2017年9月20日(水)

駅ホームから男性転落、女性教諭3人と男性客が救助…1分後に電車 JR久喜駅長が感謝状

感謝状を贈られた江森瑞希教諭(中央左隣)、工藤千愛教諭(中央)、末田千尋教諭(同右隣)、左端は岡村由次駅長、右端は青木真一校長=久喜市桜田の市立東鷲宮小学校

 線路に転落した男性を救助したとして、JR久喜駅(久喜市)の岡村由次駅長(53)が14日、久喜市立東鷲宮小学校(青木真一校長、全校児童641人)で、同校特別支援学級の末田千尋教諭(28)、小学2年生担任の工藤千愛(ちあき)教諭(23)、養護教諭の江森瑞希教諭(23)に感謝状を贈った。

 同校やJRによると、8月26日午前6時20分ごろ、JR久喜駅宇都宮線下りホームで、電車を待っていたところ、男性がホームから線路に誤って転落。女性教諭らは非常停止ボタンを押し、近くにいた男性客とともに男性を引き上げて救助した。男性の命に別状は無かったという。

 ホームにはJR宇都宮線小金井行きの普通列車が1、2分後に到着予定だった。

 末田教諭は男性客とともに線路から男性を引き上げる作業を手伝い、出血した男性の頭にタオルを当てて止血。工藤教諭は緊急列車停止ボタンを押し、状況確認。江森教諭も自身のタオルで止血の応急処置をした。

 末田教諭は「助けないといけないと思った。協力して救助できてよかった」、工藤教諭は「ためらわずに非常停止ボタンを押せた」、江森教諭は「男性たちが介抱をしていて勇気付けられた」と振り返った。

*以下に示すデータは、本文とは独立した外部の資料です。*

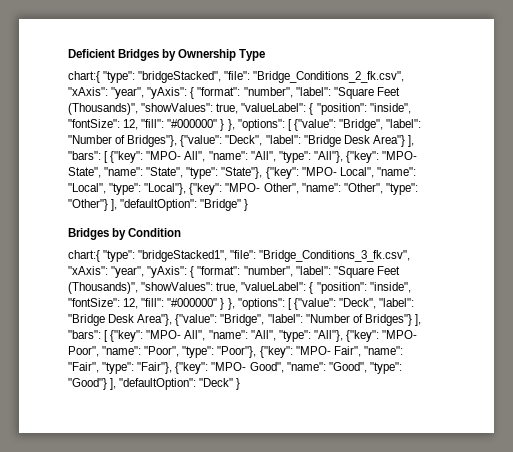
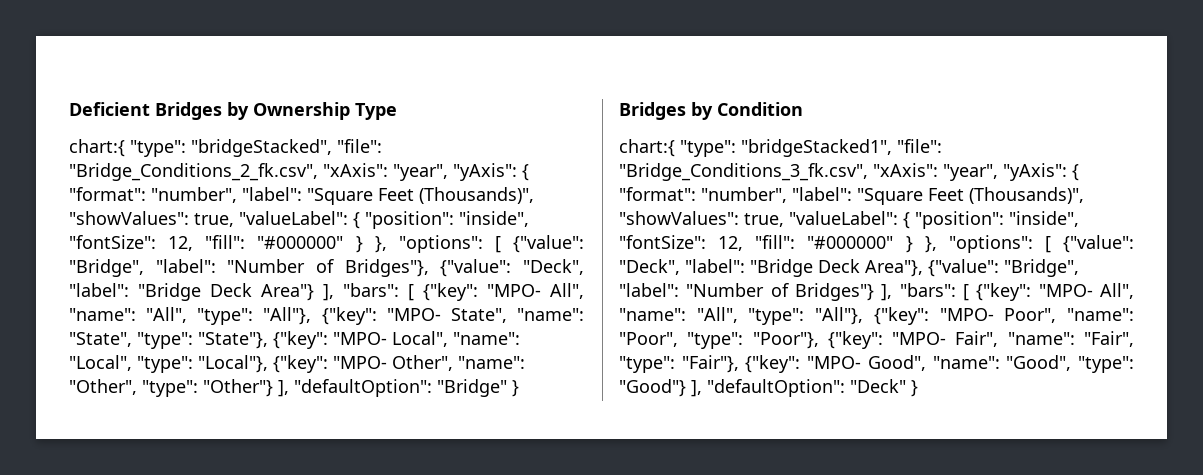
- "Bridge Desk Area"} ], "bars":
+ "Bridge Deck Area"} ], "bars":
- "Bridge Desk Area"}, {"value":
+ "Bridge Deck Area"}, {"value":

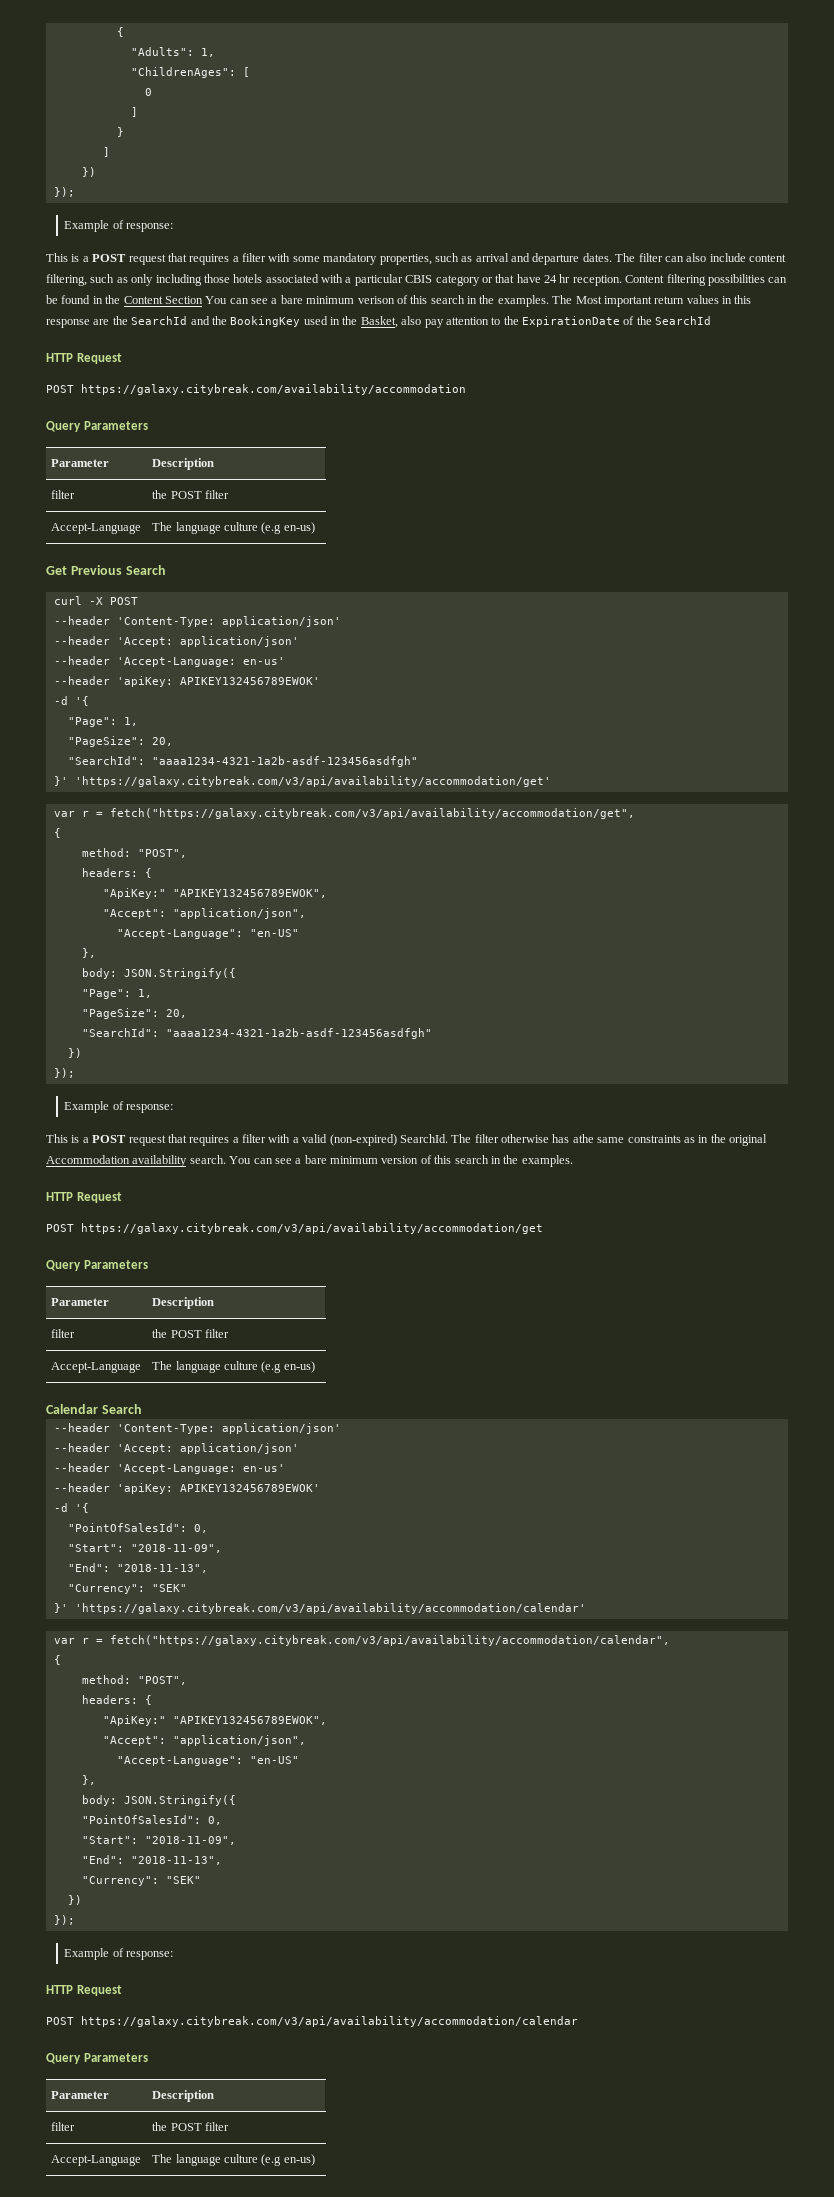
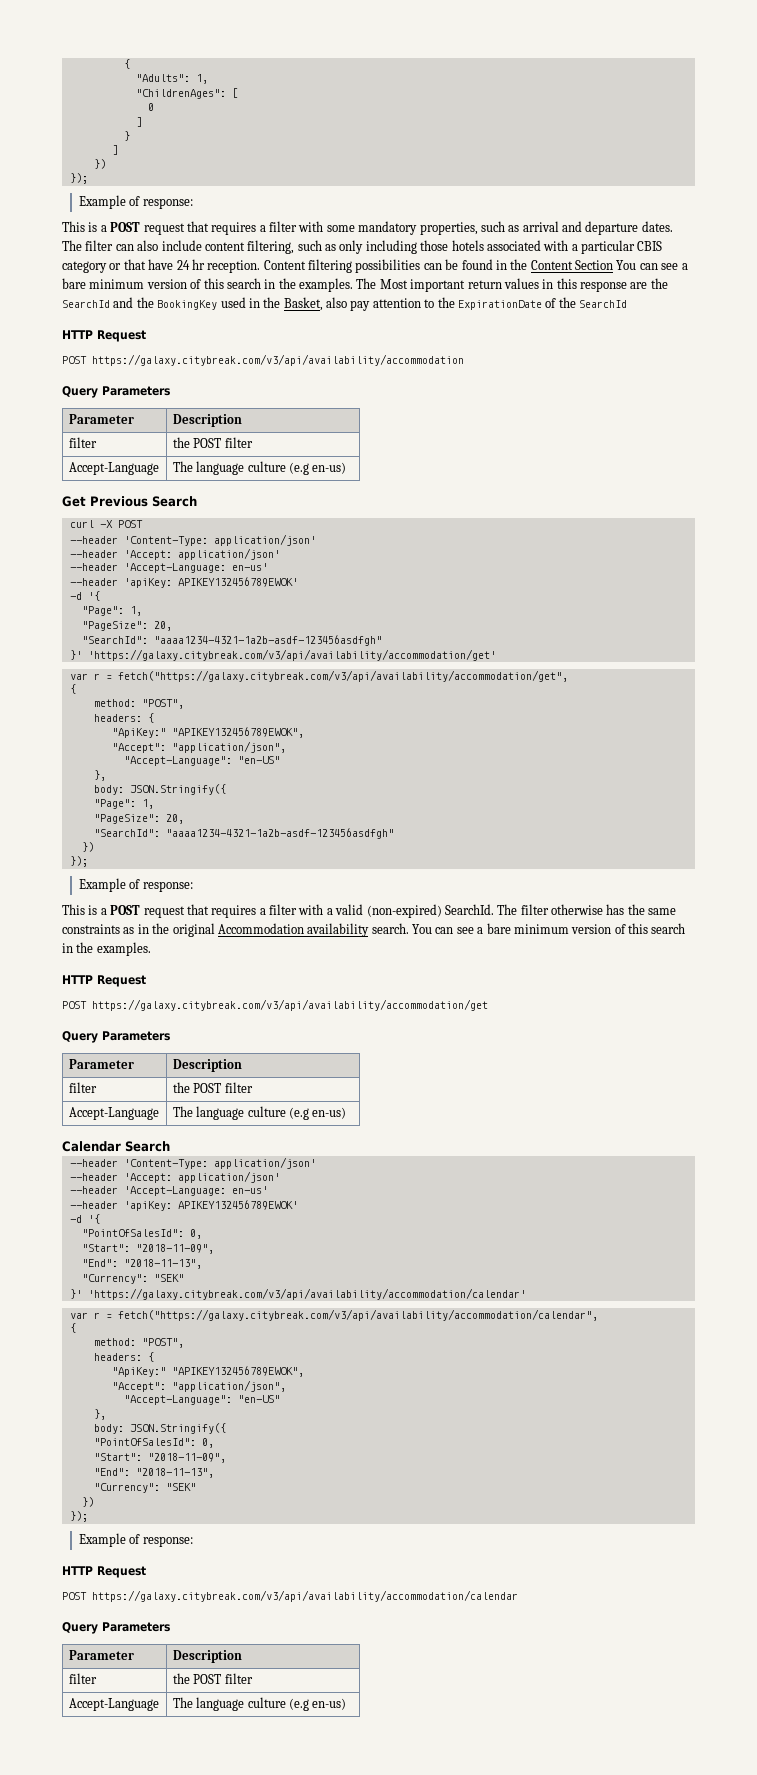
- Content filtering possibilities can be found in the Content Section You can see a bare minimum verison of this search in the examples.
+ Content filtering possibilities can be found in the Content Section You can see a bare minimum version of this search in the examples.
- POST https://galaxy.citybreak.com/availability/accommodation
+ POST https://galaxy.citybreak.com/v3/api/availability/accommodation
- The filter otherwise has athe same constraints as in the original Accommodation availability search.
+ The filter otherwise has the same constraints as in the original Accommodation availability search.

 救助した日は保護者や児童らで除草する学校行事日で、偶然3人はその場に居合わせたという。工藤教諭と、江森教諭は今年採用の新任教諭。同校では毎年6月に救急救命の講習を実施しており、講習の経験も生かされたという。

 岡村駅長は「非常停止ボタンを押すのは勇気がいること。JRではバリアフリー化を進め、目の不自由な方に声掛けをしているが、本当に助かりました」と感謝。ともに救助した男性にも感謝の手紙を送ったという。転落事案に遭遇した場合は「ちゅうちょ無く非常停止ボタンを押してほしい」と望んだ。

 青木校長(49)は「困っていることに気付かずに、助けられないこともある中、救助の行動は本校だけでなく、地方公務員としての模範になる。大変うれしく思う」と、話した。